### Exercise description:
Find the lines below that include the word "title" and report how many there are, with no other text.

(Stored data entries)
========

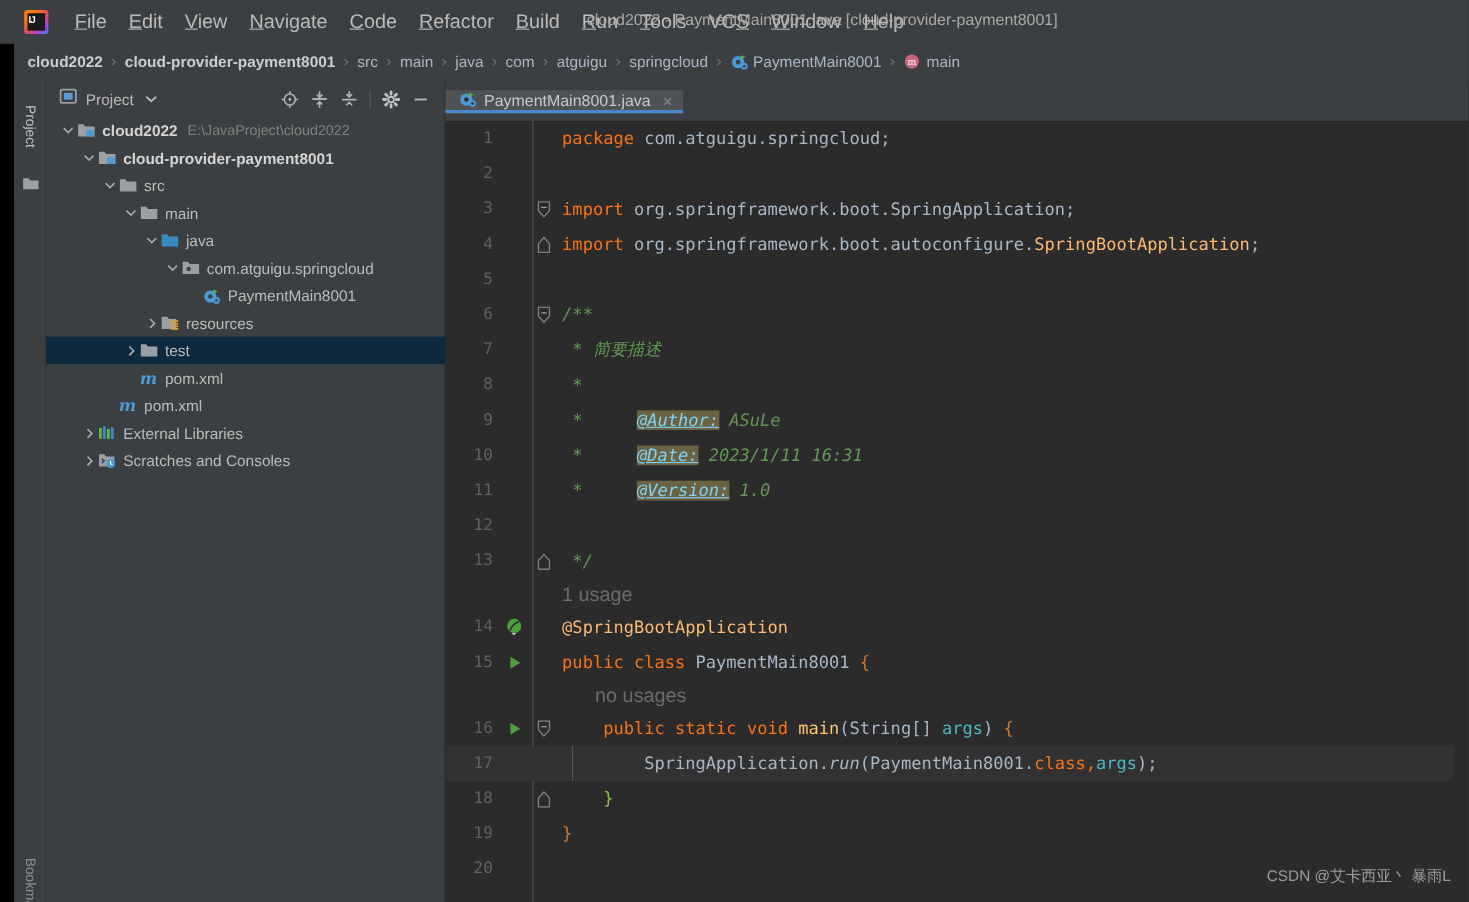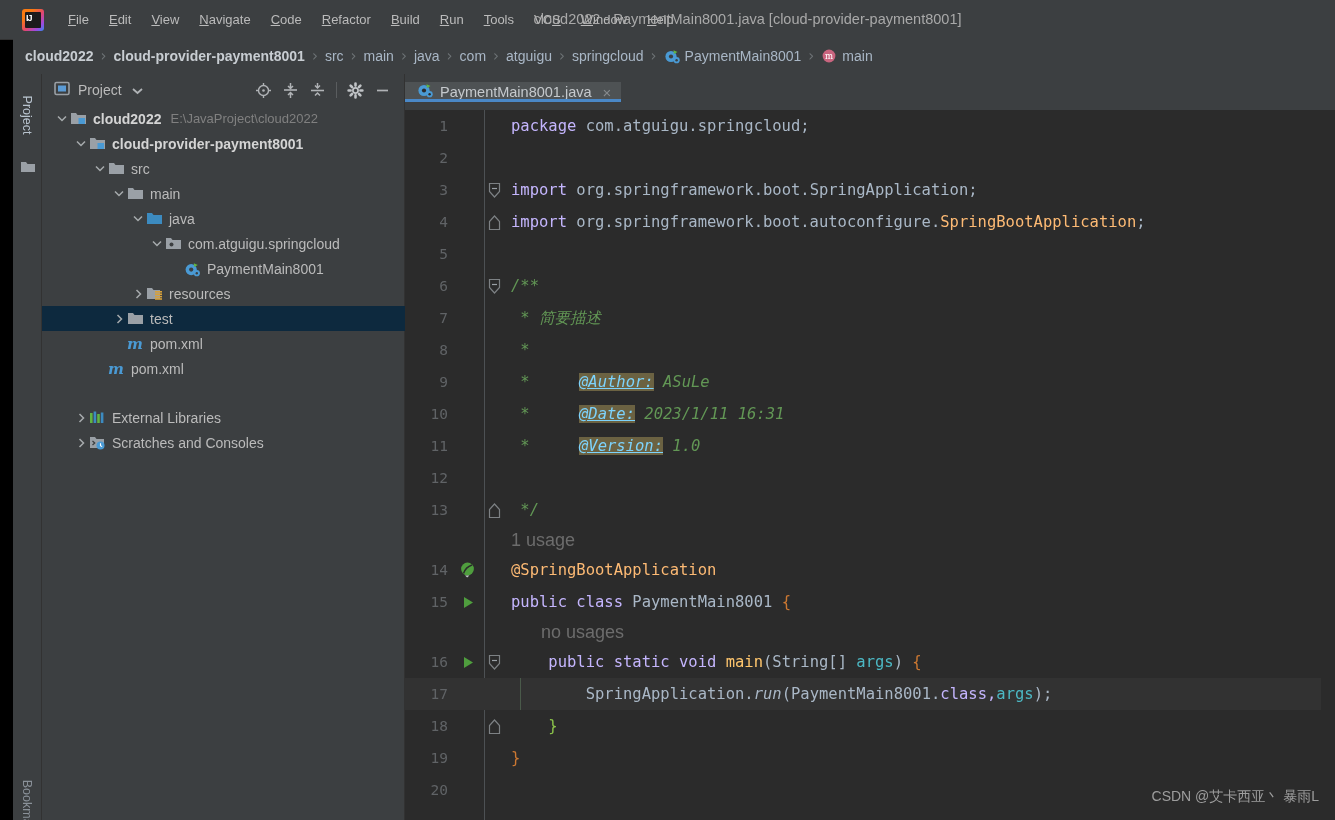--- a/index.html
+++ b/index.html
@@ -40,21 +40,21 @@
     position: absolute; left: 3px; top: 3px; right: 3px; bottom: 3px;
     background: #1b1b1d; border-radius: 1px;
   }
   .win-logo .ij {
     position: absolute; left: 4px; top: 4px; color: #fff;
     font-size: 9px; font-weight: bold; letter-spacing: -1px;
     font-family: "Liberation Sans", sans-serif;
   }
   .menu { display: flex; align-items: center; gap: 0px; }
   .menu-item {
-    color: #bbbbbb; font-size: 13px; padding: 4px 10px;
+    color: #bbbbbb; font-size: 18px; padding: 4px 10px;
     white-space: nowrap; cursor: default;
   }
   .menu-item .mn { text-decoration: underline; }
   .win-title {
     position: absolute; left: 0; right: 0; top: 0; height: 38px;
     display: flex; align-items: center; justify-content: center;
     color: #a9a9a9; font-size: 14.5px; pointer-events: none;
     padding-left: 160px;
   }
   .win-title span { white-space: nowrap; }
@@ -186,21 +186,21 @@
   }
   .vline {
     position: absolute; left: 79px; top: 0; bottom: 0; width: 1px;
     background: #4d5154;
   }
   .indent-guide {
     position: absolute; top: 0; bottom: 0; width: 1px; background: #4a5a4a;
   }
 
   
-  .kw  { color: #c4b5fd; }
+  .kw  { color: #f97316; }
   .id  { color: #a9b7c6; }
   .cls { color: #a9b7c6; }
   .ann { color: #fdba74; }
   .cmt { color: #629755; font-style: italic; }
   .tag { color: #7dd3fc; font-style: italic; text-decoration: underline; background: #6b6242; margin-left: 40px; }
   .mth { color: #ffc66d; }
   .prm { color: #4cb8c4; }
   .brace-y { color: #cc7832; }
   .brace-g { color: #8bc34a; }
 
@@ -509,21 +509,21 @@
       </div>
       <div class="trow" style="padding-left: 50px;">
         <span class="arrow"></span>
         <span class="ico">
           <svg width="17" height="16" viewBox="0 0 17 16">
             <text x="8" y="13" font-size="15" fill="#4a9ad4" text-anchor="middle" font-family="DejaVu Serif, serif" font-style="italic" font-weight="bold">m</text>
           </svg>
         </span>
         <span class="name">pom.xml</span>
       </div>
-      <div class="trow" style="padding-left: 31px; margin-top: 24px;">
+      <div class="trow" style="padding-left: 31px;">
         <span class="arrow">
           <svg width="7" height="10" viewBox="0 0 7 10">
             <path d="M1.5 1l4 4-4 4" fill="none" stroke="#a7abad" stroke-width="1.5"></path>
           </svg>
         </span>
         <span class="ico">
           <svg width="17" height="15" viewBox="0 0 17 15">
             <rect x="1" y="3" width="2.6" height="10" fill="#62b543"></rect>
             <rect x="4.6" y="1.5" width="2.6" height="11.5" fill="#3c8bc0"></rect>
             <rect x="8.2" y="4" width="2.6" height="9" fill="#62b543"></rect>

========

### Answer to this problem:
2